Where do we stand today?
With the continual monthly rise in fuel prices you might well wonder if it isn’t time to buy a horse to replace your motor vehicle. However, before you consider horse trading, let us look at some of the factors that brought us to this point.
On 5th June 2019, the coastal price of unleaded 95 petrol rose to R16.52 per litre. This is the 6th petrol price hike in as many months. However, some of us wonder why the price has escalated over 100 days when in the same period, the international price has dropped. Though we are holding our breath for a significant drop in the petrol price – the Automobile Association is forecasting an 86c drop per litre – we know that the weakening of the Rand impacts on the extent of the decrease in price.
But before we go there – where do we source our oil?
Sasol was established by the South African Government in 1950 to make South Africa less dependent on oil imports.

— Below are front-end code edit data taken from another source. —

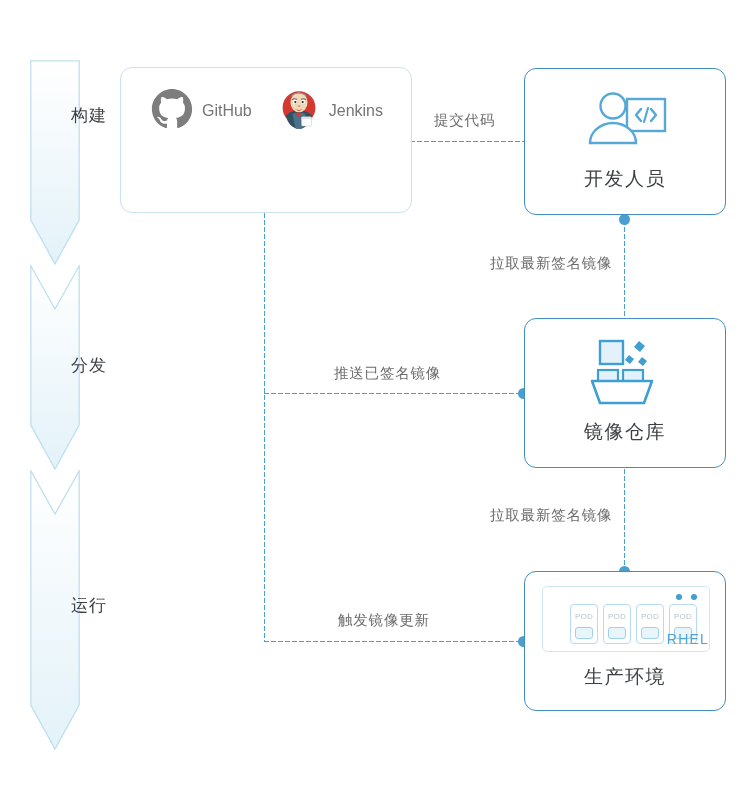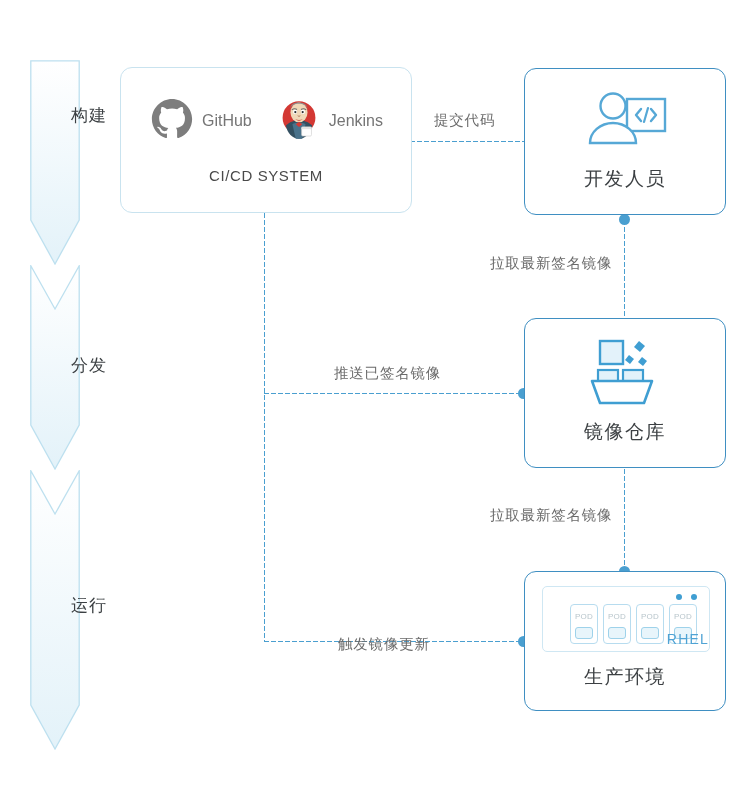"GitHub" .vendor-row { align-items: flex-end -> flex-start }
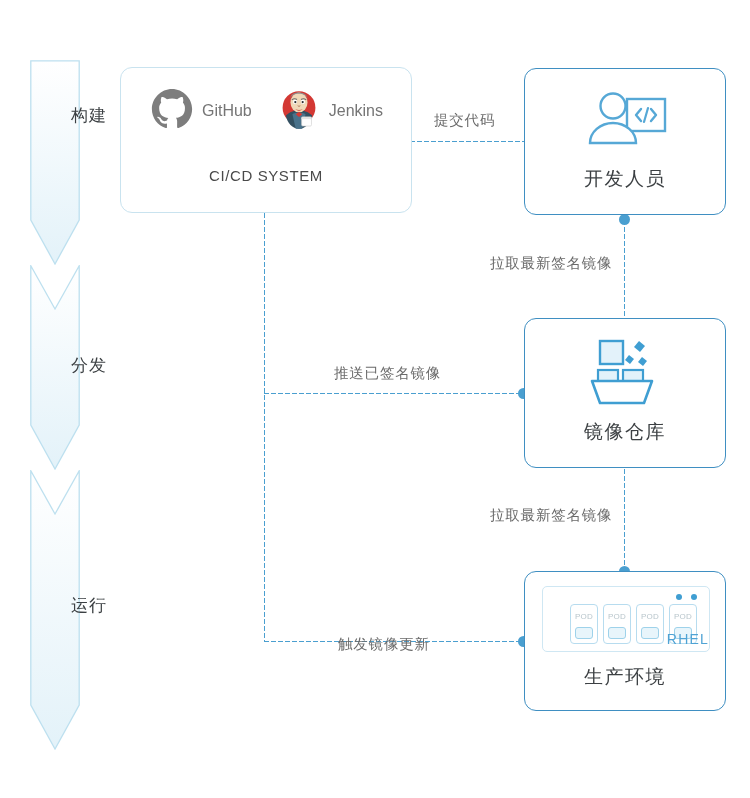"CI/CD SYSTEM" div.node-title { html: <div>CI/CD SYSTEM</div> -> none }
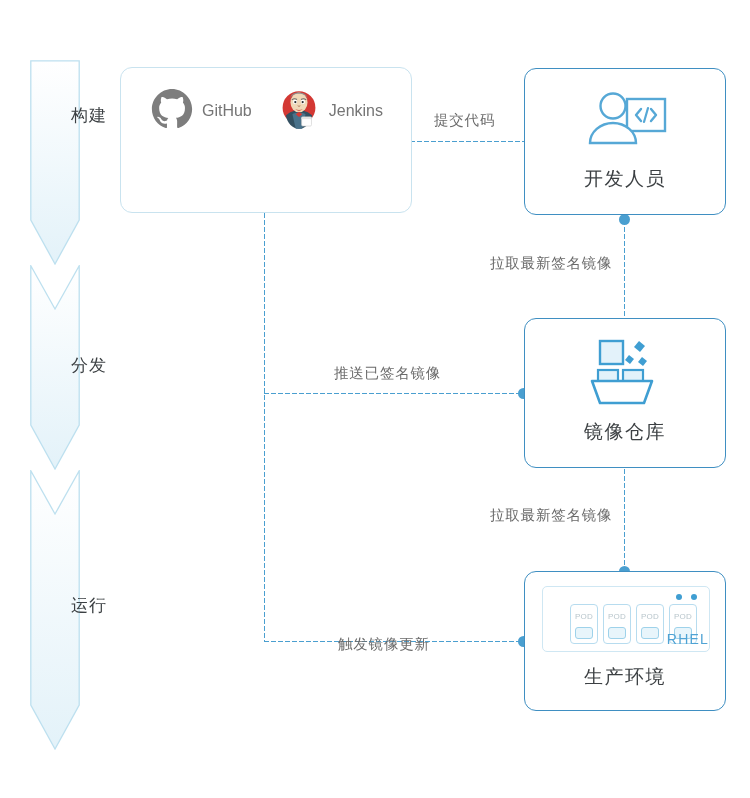"触发镜像更新" div.edge-label { top: 635px -> 611px }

Using coal liquefaction systems developed in Germany during World War ll, it is able to produce a third of our oil needs. The rest of our fuel is imported from Saudi Arabia, Nigeria and to a lesser extent Angola. There are some minor imports from elsewhere in the world as well. It is refined locally.
Petrol price woes – who decides our selling price?
The Department of Energy uses a formula to calculate our fuel price every month.
To establish a basic price for fuel, the department assumes we import our raw oil from the Mediterranean, Arab Gulf and Singapore. This gives the Department a basic price in US dollars. It is an assumption, as we do not actually always buy from this source. In fact, South Africa does business with at least 10 countries in its bid to source oil.
The long road home – what are the added costs involved?
To this basic price is added cost of insurance. Transport costs are added to cover the costs of moving the oil from foreign territories to the Durban, Cape Town or Mosselbay harbours. Storage at the harbour is required and transport and processing at a refinery adds additional charges to the bill. A conversion from US Dollars to South African Rand is calculated in the end. To this is added retail and wholesale margins.
This is not the end of the road – what about tax?
The government adds three taxes to the above:
- General Fuel Levy
- Road Accident Fund Levy
- Carbon Taxes
The reality is that filling up you ARV with petrol comes with a hefty R280 ticket, just in charges. These taxes are increased every year, often above the inflation rate.
Dear Mister President – can’t you drop the price, please?
During 2007 we consumed 11 billion litres of fuel. Because of price increases and a shrinking economy, we consumed only 7.5 billion litres by 2016. This drop in consumption forces the Department of Energy to increase taxes faster than the inflation rate, just to keep up the collections.
They could review the price formulation as well as the reasons for the drop in consumption. In fact, they did! However, since November 2018 when the review was completed, government has become eerily silent on the matter.
In the meantime… further afield – what do things look like elsewhere?
During the past 5 years, the UK Government has kept their taxes static, and their economy is less damaged by fuel increases. The economy suffers, because of the compound knock-on effect of rising transportation costs in all areas of private life, service provision and commerce – from manufacturing to retail, from marketing of services to our daily commute.
It is worth remembering, though, that comparisons between the local situation and elsewhere in the world are hard to make. Differences such as infrastructure for public and private transportation, distances to be travelled and diversity and safety of alternative means of transportation skew such comparisons.
So about that horse…
At NFS we do recommend diversification of assets. However, the SPCA may have something to say about subjecting a horse to peak hour traffic, even when it moves at a snail’s pace!